Enregistré au studio EMI à Abbey road, là où le groupe de Lennon McCartney œuvre encore, le disque remporte un succès planétaire grâce à ce single.

Une consécration immédiate pour le groupe du jeune et inventif Sylvain Vanholme qui se retrouve même au Festival de la chanson populaire à Rio.

Le rêve est pourtant de courte durée : Wallace Collection a déjà du plomb dans l'aile. Ses membres se séparent alors que la carrière du groupe démarre à peine.

Sylvain Vanholme s'est tellement plu au Brésil qu'il brûle d'envie de retourner via ce festival. Aussi trouve-t-il une solution en pondant une chanson qu'il interprète avec un copain répondant au nom de Lou Deprijck. Comme ils sont deux, ils ont appelé leur groupe : Two Man Sound.

Ayant envoyé leur cassette sur laquelle ils ont enregistré Copacabana, quelle n'est pas leur joie de se retrouver représentant de la Belgique à ce Festival où ils se retrouvent avec Michel Fugain parmi les concurrents et Serge Gainsbourg parmi le jury. Ils en reviennent avec le prix du public mais surtout une idée : interpréter des titres en portugais sur de la musique brésilienne. Ce qu'ils font en recrutant un percussionniste, Yvan Lacomblez dit Pipou mais aussi les guitaristes Kevin Mulligan et Pierre Van Dormael, oui, le frère de Jaco.

Charlie Brown est un hit phénoménal qui leur fait faire le tour du monde. Two Man Sound joue partout et aligne les hits.

Le plus gros reste incontestablement Disco Samba, un double album qui sera disque d'or en Espagne six ans de suite. Au Mexique, il reste numéro 1 durant 22 semaines avec 1 million 200 mi!le exemplaires.
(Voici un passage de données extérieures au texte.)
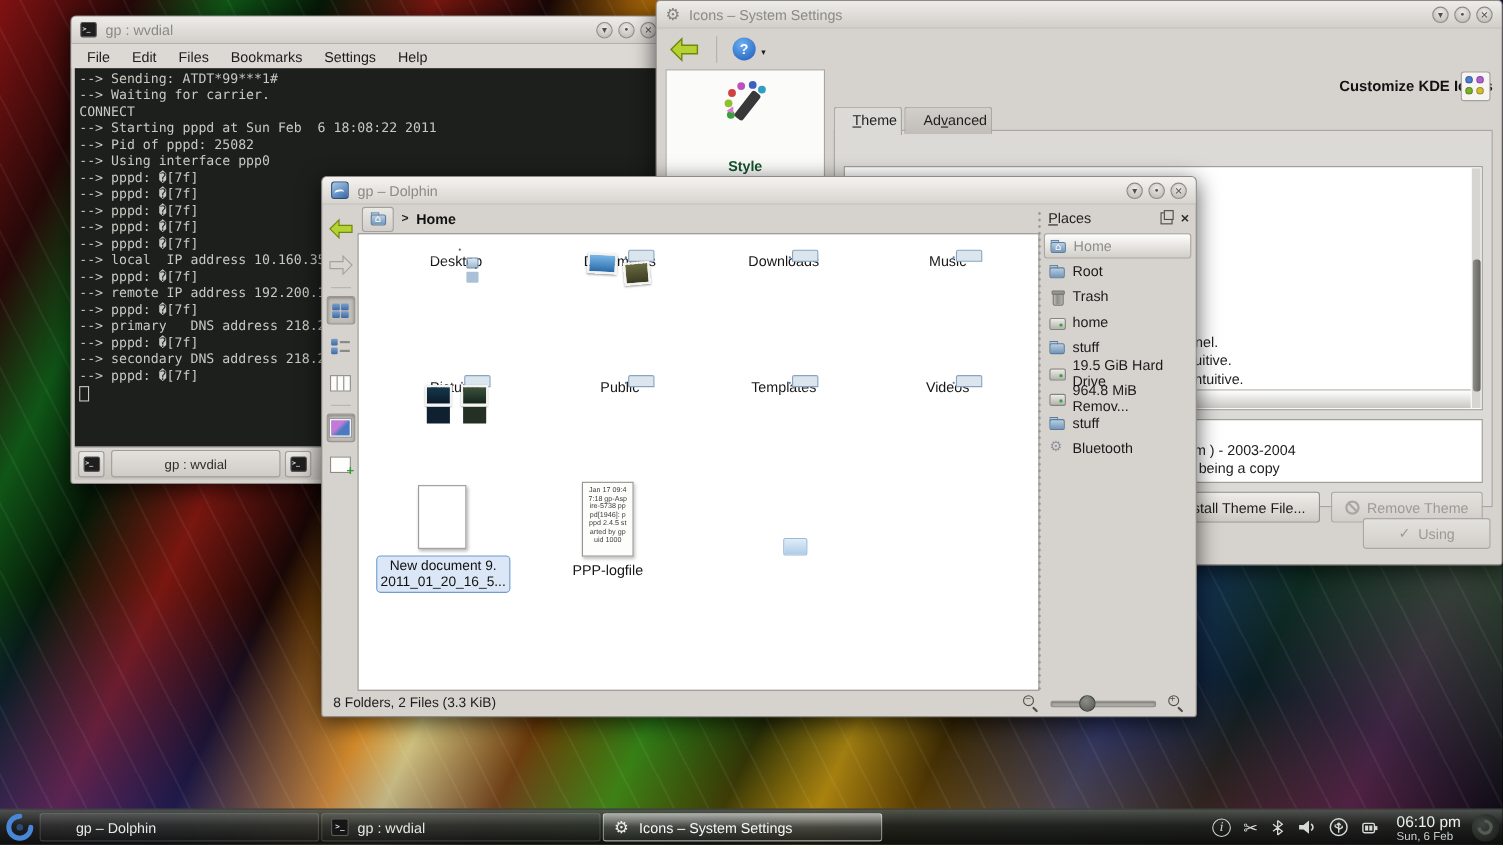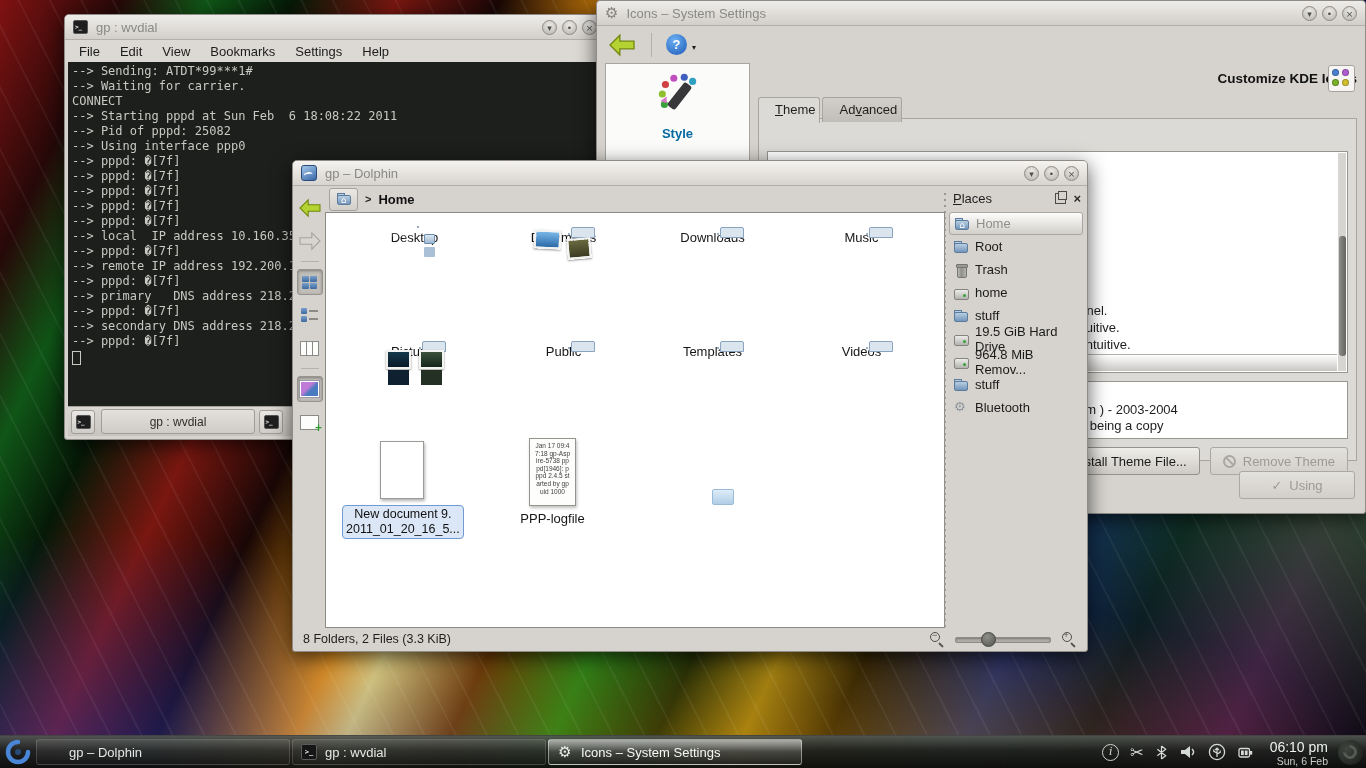--- a/index.html
+++ b/index.html
@@ -61,21 +61,21 @@
   .ss-toolbar{height:37px;display:flex;align-items:center;gap:14px;padding:0 10px;}
   .tool-sep{width:1px;height:24px;background:#b3b0ab;}
   .help-ic{position:relative;width:21px;height:21px;border-radius:50%;
     background:radial-gradient(circle at 40% 30%, #6cb0f2, #1c58b8);color:#fff;
     font-weight:bold;font-size:13px;line-height:21px;text-align:center;}
   .help-ic::after{content:"▾";position:absolute;right:-9px;bottom:-3px;color:#1c1c1c;
     font-size:8px;font-family:"DejaVu Sans",sans-serif;}
   .ss-body{position:absolute;left:8px;right:8px;top:62px;bottom:8px;}
   .ss-sidebar{position:absolute;left:0;top:0;width:145px;bottom:0;background:#fbfbfa;
     border:1px solid #a8a5a0;box-sizing:border-box;text-align:center;}
-  .ss-side-label{font-weight:bold;font-size:13px;color:#0369a1;margin-top:4px;}
+  .ss-side-label{font-weight:bold;font-size:13px;color:#14532d;margin-top:20px;}
   .ss-main{position:absolute;left:153px;top:0;right:0;bottom:0;}
   .ss-heading{font-weight:bold;font-size:13.5px;color:#121212;padding:8px 0 0 3px;text-align:right;}
   .ss-overview-btn{position:absolute;top:2px;right:2px;width:25px;height:25px;background:#f6f5f3;
     border:1px solid #a5a29d;border-radius:3px;display:grid;grid-template-columns:9px 9px;
     grid-template-rows:9px 9px;gap:1px;place-content:center;}
   .ov-dot{width:7px;height:7px;border-radius:50%;border:1px solid rgba(0,0,0,0.25);box-sizing:border-box;}
   .tabs{position:absolute;left:0;top:34px;display:flex;z-index:2;}
   .tab{padding:4px 4px 5px 16px;font-size:13px;color:#1e1e1e;border:1px solid #a8a5a0;border-bottom:none;
     border-radius:3px 3px 0 0;background:linear-gradient(#d2cfca,#c1beb9);margin-right:2px;}
   .tab.active{background:#dcdad6;margin-bottom:-1px;padding-bottom:6px;}
@@ -245,21 +245,21 @@
     align-items:center;justify-content:center;}
   .task-icon.terminal{background:#161616;border:1px solid #5a5a5a;border-radius:2px;box-sizing:border-box;}
   .task-icon.terminal::after{content:">_";color:#e8e8e8;font:bold 7px/1 "DejaVu Sans Mono",monospace;}
   .task-icon.gear::after{content:"⚙";font-family:"DejaVu Sans",sans-serif;font-size:15px;color:#eceeec;}
   .tray{margin-left:auto;display:flex;align-items:center;gap:11px;padding:0 8px;}
   .tray-ic{display:flex;align-items:center;justify-content:center;color:#d6dad6;
     font-family:"DejaVu Sans",sans-serif;}
   .info-i{width:17px;height:17px;border:1.4px solid #cfd4cf;border-radius:50%;box-sizing:border-box;
     font-family:"DejaVu Serif",serif;font-style:italic;font-size:11px;line-height:14px;text-align:center;}
   .scissors{font-size:16px;}
-  .clock{text-align:right;line-height:1.15;padding:3px 8px 0 8px;}
+  .clock{text-align:left;line-height:1.15;padding:3px 8px 0 8px;}
   .clock .time{font-size:14px;color:#eef2ee;}
   .clock .date{font-size:10.5px;color:#c9cec9;}
   .cashew{position:relative;width:25px;height:25px;margin:4px 3px 0 2px;border-radius:50%;
     background:radial-gradient(circle at 35% 35%, #40453f, #171917);}
   .cashew::after{content:"";position:absolute;left:5px;top:5px;width:14px;height:14px;border-radius:50%;
     border:3px solid #555a55;border-left-color:transparent;transform:rotate(40deg);box-sizing:border-box;}
 </style>
 </head>
 <body>
 
@@ -272,21 +272,21 @@
       <span>gp : wvdial</span>
       <span class="winbtns">
         <span class="wbtn">▾</span>
         <span class="wbtn">•</span>
         <span class="wbtn">×</span>
       </span>
     </div>
     <div class="menubar">
       <span class="menu-item"><span>File</span></span>
         <span class="menu-item"><span>Edit</span></span>
-        <span class="menu-item"><span>View</span></span>
+        <span class="menu-item"><span>Files</span></span>
         <span class="menu-item"><span>Bookmarks</span></span>
         <span class="menu-item"><span>Settings</span></span>
         <span class="menu-item"><span>Help</span></span>
     </div>
     <div class="term-screen">
       <div class="t-line"><span>--&gt; Sending: ATDT*99***1#</span></div>
         <div class="t-line"><span>--&gt; Waiting for carrier.</span></div>
         <div class="t-line"><span>CONNECT</span></div>
         <div class="t-line"><span>--&gt; Starting pppd at Sun Feb  6 18:08:22 2011</span></div>
         <div class="t-line"><span>--&gt; Pid of pppd: 25082</span></div>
Un triomphe qui appelle une tournée. Durant quelques semaines, les Two Man Sound vont en voir de toutes les couleurs. Outre le fait qu'ils jouent à guichets fermés dans des villes où aucun touriste ne met jamais les pieds, ils utilisent un matériel qui selon Lou Depryck devait dater de l'époque de Pancho Villa. Tantôt, ils se font voler la caisse par des bandits, tantôt ils doivent assurer par contrat deux heures d'émission de télé alors qu'ils n'ont que 45 minutes de répertoire. Aussi on essaie de combler les minutes avec des interviews filmées et même une corrida bidon avec un taureau tout aussi bidon monté sur une brouette. Tout se passe bien jusqu'à ce qu'un imbécile ouvre la porte à une vachette qui se farcit un Pipou bien chargé à la tequila et le projette à quatre mètres de là.

Les Two Man Sound, parlant le Portugais après leurs aventures brésiliennes ont du mal à se faire comprendre au Mexique. Et en Europe, c'est pareil : ils ont tellement bien vendu leur image latino qu'arrivés pour la première fois sur le plateau de l'émission de Guy Lux, celui-ci leur indique où se placer :

- « You there, you here ».

- Te fatigue pas, lui dit Lou, on est Belges.

- Ca alors, s'exclame Guy Lux, c'est pas vrai, ils sont belges !

Comme quoi, en pleine vague d'histoires belges, le plus belge n'est pas celui qu'on croit.